About this task
Would you return each record that follows word for word, without its pictures?

───── Exercise material

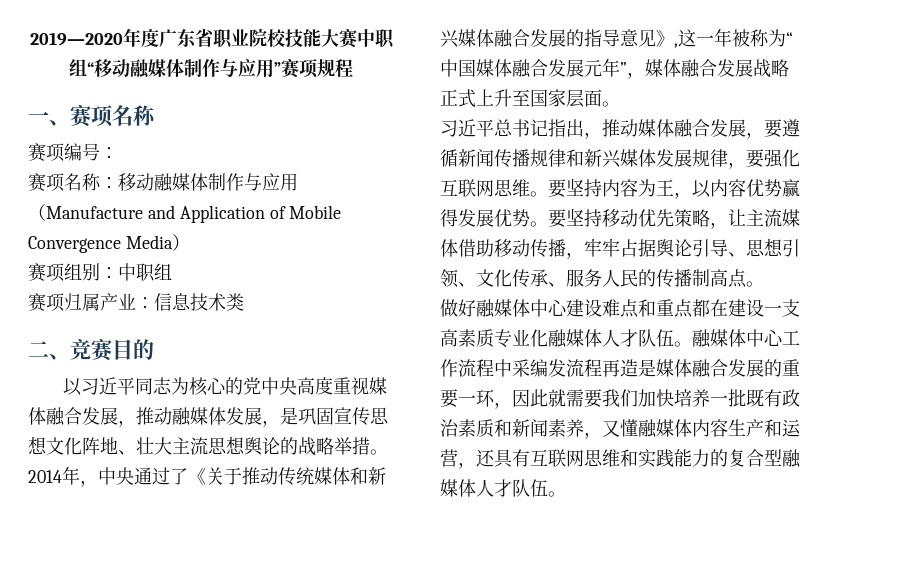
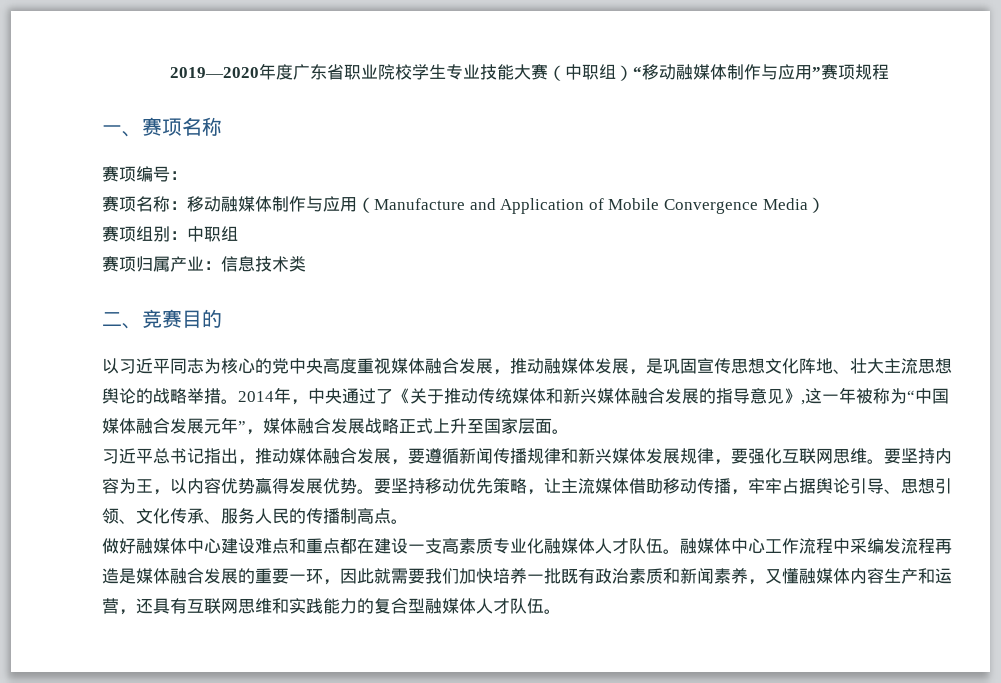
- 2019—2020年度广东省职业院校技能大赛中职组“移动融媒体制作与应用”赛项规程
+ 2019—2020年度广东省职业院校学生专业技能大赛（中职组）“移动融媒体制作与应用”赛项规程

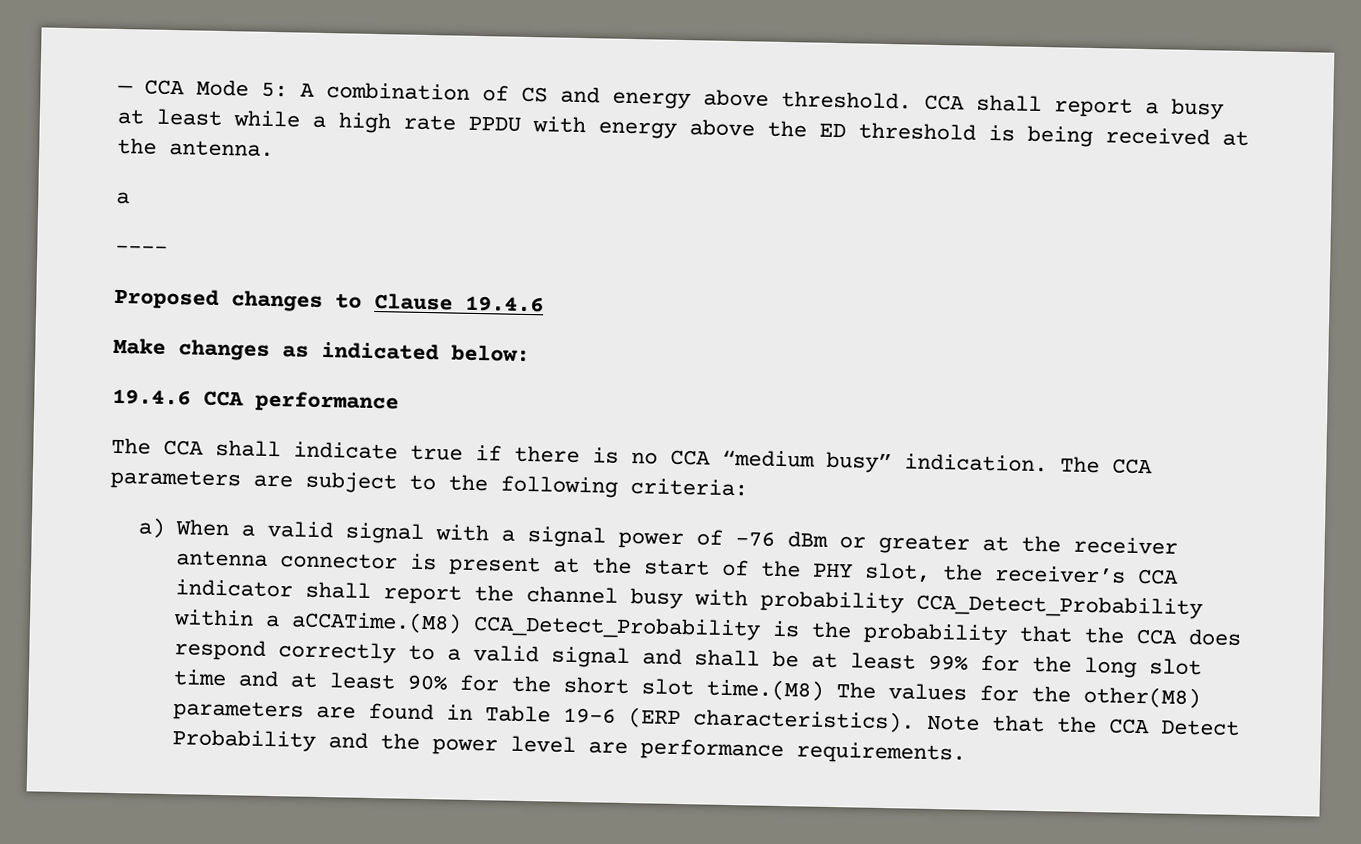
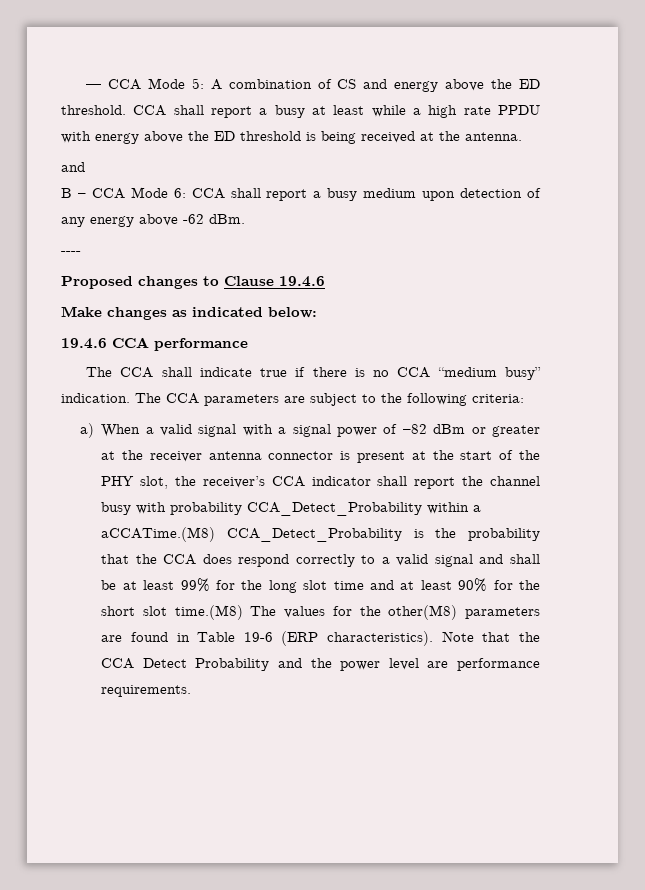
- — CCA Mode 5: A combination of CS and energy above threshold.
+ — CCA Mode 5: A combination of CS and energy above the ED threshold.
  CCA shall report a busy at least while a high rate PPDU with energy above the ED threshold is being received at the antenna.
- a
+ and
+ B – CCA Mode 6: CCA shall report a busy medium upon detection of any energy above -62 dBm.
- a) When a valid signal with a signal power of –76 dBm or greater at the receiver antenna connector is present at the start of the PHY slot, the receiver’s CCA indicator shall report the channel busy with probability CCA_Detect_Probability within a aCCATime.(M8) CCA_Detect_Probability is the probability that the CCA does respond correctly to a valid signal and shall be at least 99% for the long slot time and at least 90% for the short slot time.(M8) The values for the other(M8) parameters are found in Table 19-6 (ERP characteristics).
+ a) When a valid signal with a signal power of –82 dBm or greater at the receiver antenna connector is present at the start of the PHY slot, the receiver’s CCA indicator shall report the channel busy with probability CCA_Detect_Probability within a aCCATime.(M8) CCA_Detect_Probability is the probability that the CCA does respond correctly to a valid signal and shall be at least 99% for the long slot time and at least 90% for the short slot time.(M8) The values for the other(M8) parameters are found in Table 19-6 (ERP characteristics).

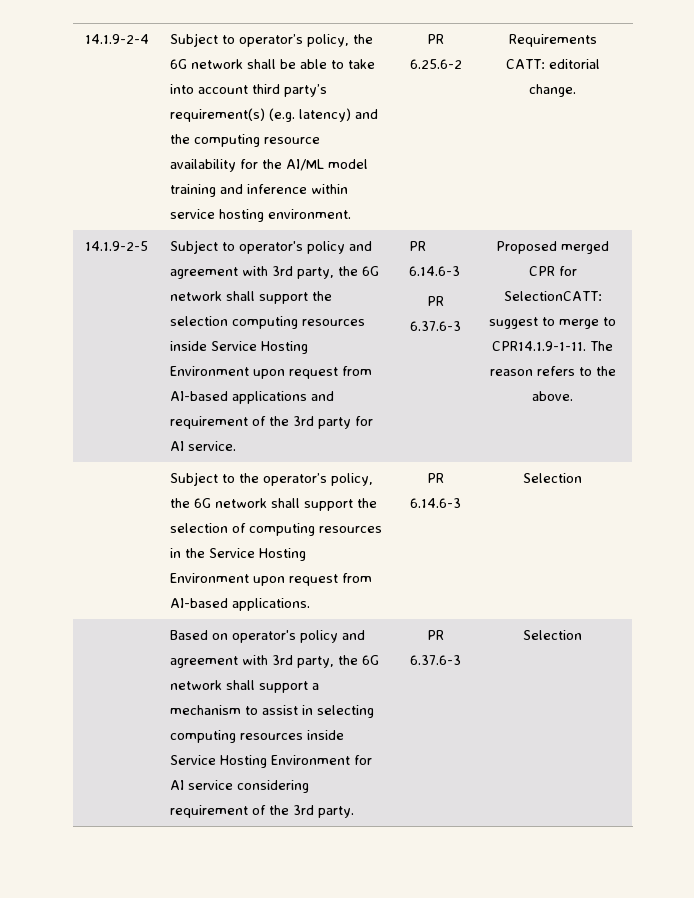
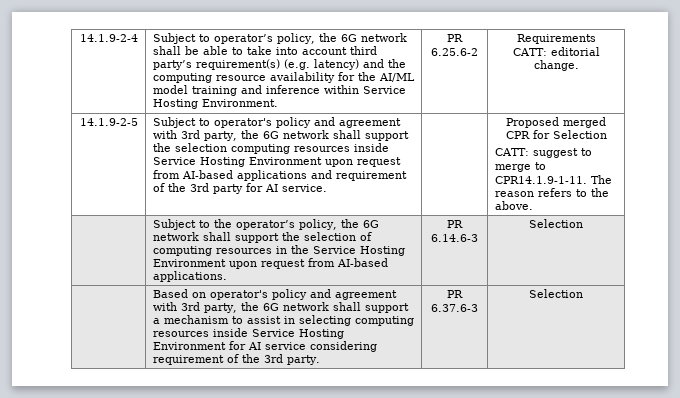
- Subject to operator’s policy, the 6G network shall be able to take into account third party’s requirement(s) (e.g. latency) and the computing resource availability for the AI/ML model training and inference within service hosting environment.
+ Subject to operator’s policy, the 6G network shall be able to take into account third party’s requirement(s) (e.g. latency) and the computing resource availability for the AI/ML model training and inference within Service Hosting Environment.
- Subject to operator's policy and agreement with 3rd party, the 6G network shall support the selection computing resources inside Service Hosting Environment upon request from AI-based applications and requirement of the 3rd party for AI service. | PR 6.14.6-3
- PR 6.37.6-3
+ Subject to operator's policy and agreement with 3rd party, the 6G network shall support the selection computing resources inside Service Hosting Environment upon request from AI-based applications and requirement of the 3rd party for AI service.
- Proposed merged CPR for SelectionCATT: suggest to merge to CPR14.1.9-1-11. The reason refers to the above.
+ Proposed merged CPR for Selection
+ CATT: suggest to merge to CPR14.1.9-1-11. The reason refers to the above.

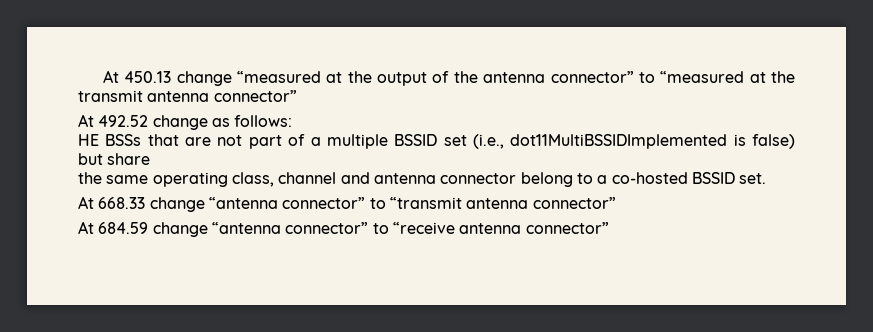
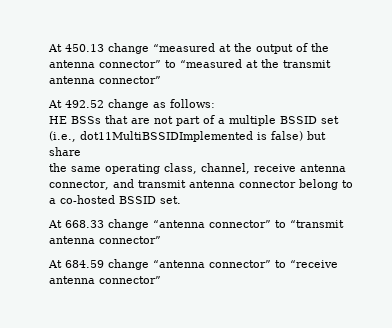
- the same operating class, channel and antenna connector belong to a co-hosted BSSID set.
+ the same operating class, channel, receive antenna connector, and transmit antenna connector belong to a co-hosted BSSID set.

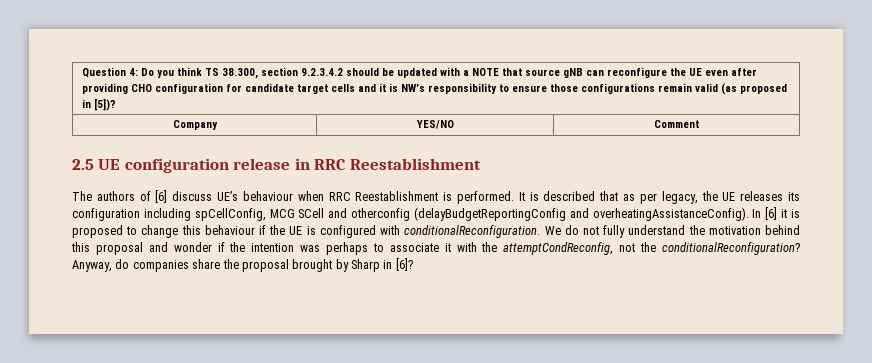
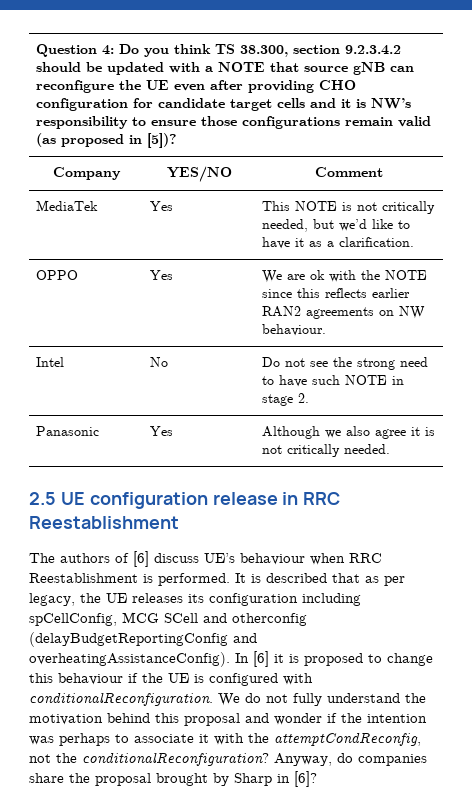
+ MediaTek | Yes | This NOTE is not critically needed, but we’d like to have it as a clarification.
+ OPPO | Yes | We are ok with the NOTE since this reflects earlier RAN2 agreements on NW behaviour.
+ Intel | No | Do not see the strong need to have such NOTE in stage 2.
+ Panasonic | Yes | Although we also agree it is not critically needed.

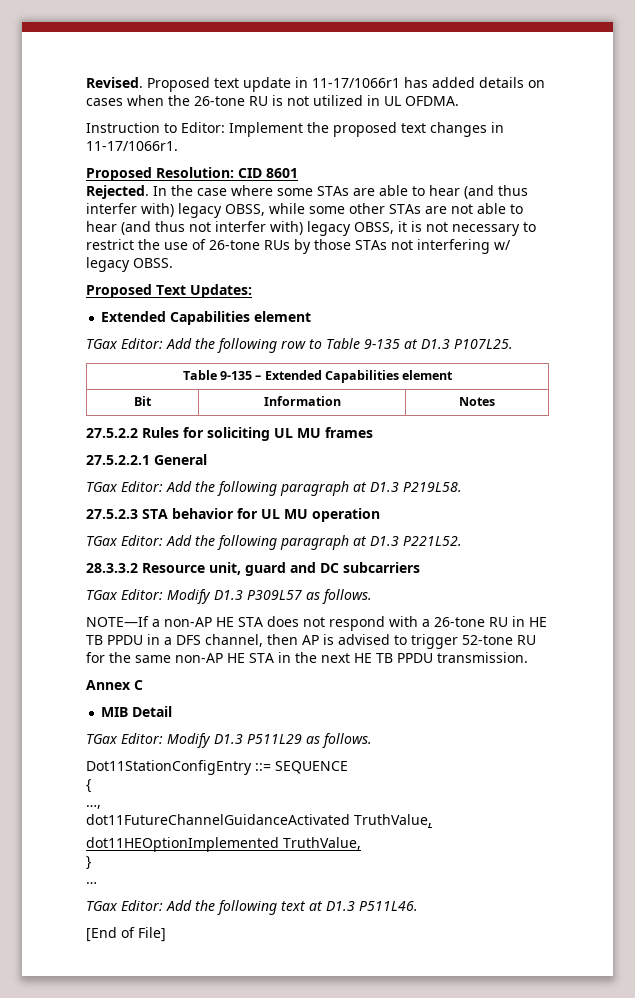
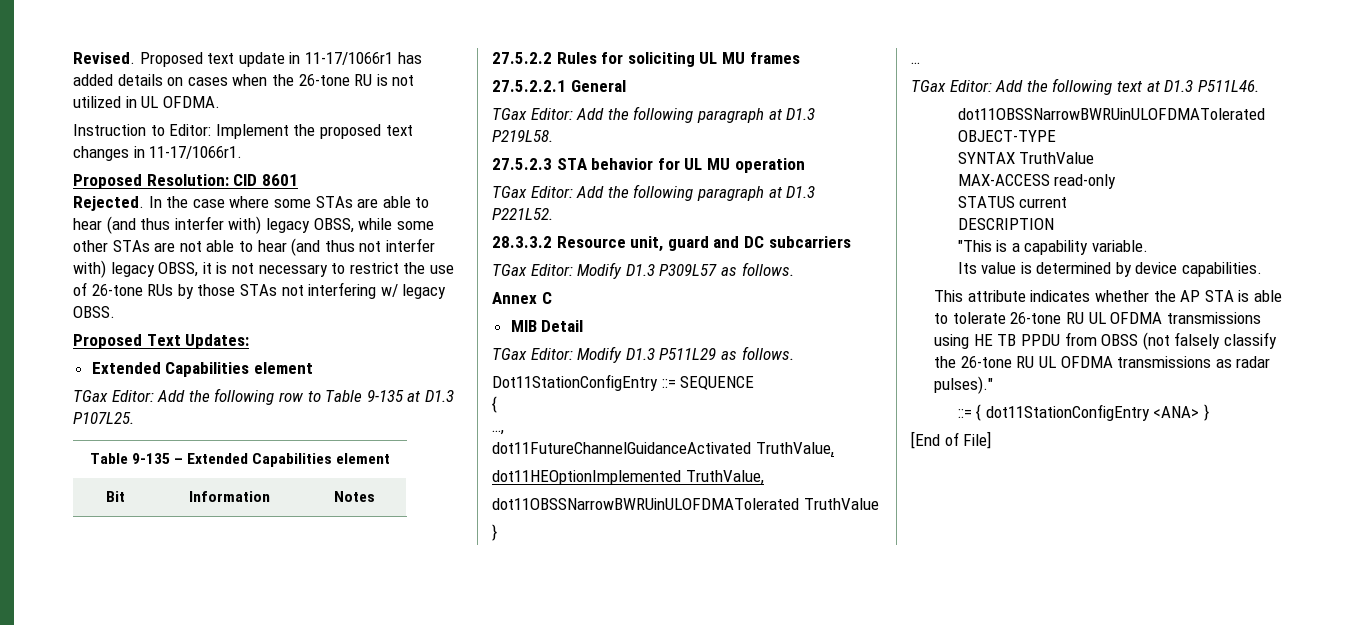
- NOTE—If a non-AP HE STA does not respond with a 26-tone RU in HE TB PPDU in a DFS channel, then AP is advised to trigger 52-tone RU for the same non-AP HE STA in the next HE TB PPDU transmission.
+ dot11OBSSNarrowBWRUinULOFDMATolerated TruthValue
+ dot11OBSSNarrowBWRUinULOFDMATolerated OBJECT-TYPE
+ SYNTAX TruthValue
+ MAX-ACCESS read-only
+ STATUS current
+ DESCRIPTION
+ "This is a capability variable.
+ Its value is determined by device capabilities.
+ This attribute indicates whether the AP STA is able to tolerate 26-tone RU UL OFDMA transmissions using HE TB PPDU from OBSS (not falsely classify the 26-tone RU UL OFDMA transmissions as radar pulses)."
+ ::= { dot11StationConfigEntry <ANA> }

──────────

Written solution
- 2019—2020年度广东省职业院校技能大赛中职组“移动融媒体制作与应用”赛项规程
+ 2019—2020年度广东省职业院校学生专业技能大赛（中职组）“移动融媒体制作与应用”赛项规程

- — CCA Mode 5: A combination of CS and energy above threshold.
+ — CCA Mode 5: A combination of CS and energy above the ED threshold.
  CCA shall report a busy at least while a high rate PPDU with energy above the ED threshold is being received at the antenna.
- a
+ and
+ B – CCA Mode 6: CCA shall report a busy medium upon detection of any energy above -62 dBm.
- a) When a valid signal with a signal power of –76 dBm or greater at the receiver antenna connector is present at the start of the PHY slot, the receiver’s CCA indicator shall report the channel busy with probability CCA_Detect_Probability within a aCCATime.(M8) CCA_Detect_Probability is the probability that the CCA does respond correctly to a valid signal and shall be at least 99% for the long slot time and at least 90% for the short slot time.(M8) The values for the other(M8) parameters are found in Table 19-6 (ERP characteristics).
+ a) When a valid signal with a signal power of –82 dBm or greater at the receiver antenna connector is present at the start of the PHY slot, the receiver’s CCA indicator shall report the channel busy with probability CCA_Detect_Probability within a aCCATime.(M8) CCA_Detect_Probability is the probability that the CCA does respond correctly to a valid signal and shall be at least 99% for the long slot time and at least 90% for the short slot time.(M8) The values for the other(M8) parameters are found in Table 19-6 (ERP characteristics).

- Subject to operator’s policy, the 6G network shall be able to take into account third party’s requirement(s) (e.g. latency) and the computing resource availability for the AI/ML model training and inference within service hosting environment.
+ Subject to operator’s policy, the 6G network shall be able to take into account third party’s requirement(s) (e.g. latency) and the computing resource availability for the AI/ML model training and inference within Service Hosting Environment.
- Subject to operator's policy and agreement with 3rd party, the 6G network shall support the selection computing resources inside Service Hosting Environment upon request from AI-based applications and requirement of the 3rd party for AI service. | PR 6.14.6-3
- PR 6.37.6-3
+ Subject to operator's policy and agreement with 3rd party, the 6G network shall support the selection computing resources inside Service Hosting Environment upon request from AI-based applications and requirement of the 3rd party for AI service.
- Proposed merged CPR for SelectionCATT: suggest to merge to CPR14.1.9-1-11. The reason refers to the above.
+ Proposed merged CPR for Selection
+ CATT: suggest to merge to CPR14.1.9-1-11. The reason refers to the above.

- the same operating class, channel and antenna connector belong to a co-hosted BSSID set.
+ the same operating class, channel, receive antenna connector, and transmit antenna connector belong to a co-hosted BSSID set.

+ MediaTek | Yes | This NOTE is not critically needed, but we’d like to have it as a clarification.
+ OPPO | Yes | We are ok with the NOTE since this reflects earlier RAN2 agreements on NW behaviour.
+ Intel | No | Do not see the strong need to have such NOTE in stage 2.
+ Panasonic | Yes | Although we also agree it is not critically needed.

- NOTE—If a non-AP HE STA does not respond with a 26-tone RU in HE TB PPDU in a DFS channel, then AP is advised to trigger 52-tone RU for the same non-AP HE STA in the next HE TB PPDU transmission.
+ dot11OBSSNarrowBWRUinULOFDMATolerated TruthValue
+ dot11OBSSNarrowBWRUinULOFDMATolerated OBJECT-TYPE
+ SYNTAX TruthValue
+ MAX-ACCESS read-only
+ STATUS current
+ DESCRIPTION
+ "This is a capability variable.
+ Its value is determined by device capabilities.
+ This attribute indicates whether the AP STA is able to tolerate 26-tone RU UL OFDMA transmissions using HE TB PPDU from OBSS (not falsely classify the 26-tone RU UL OFDMA transmissions as radar pulses)."
+ ::= { dot11StationConfigEntry <ANA> }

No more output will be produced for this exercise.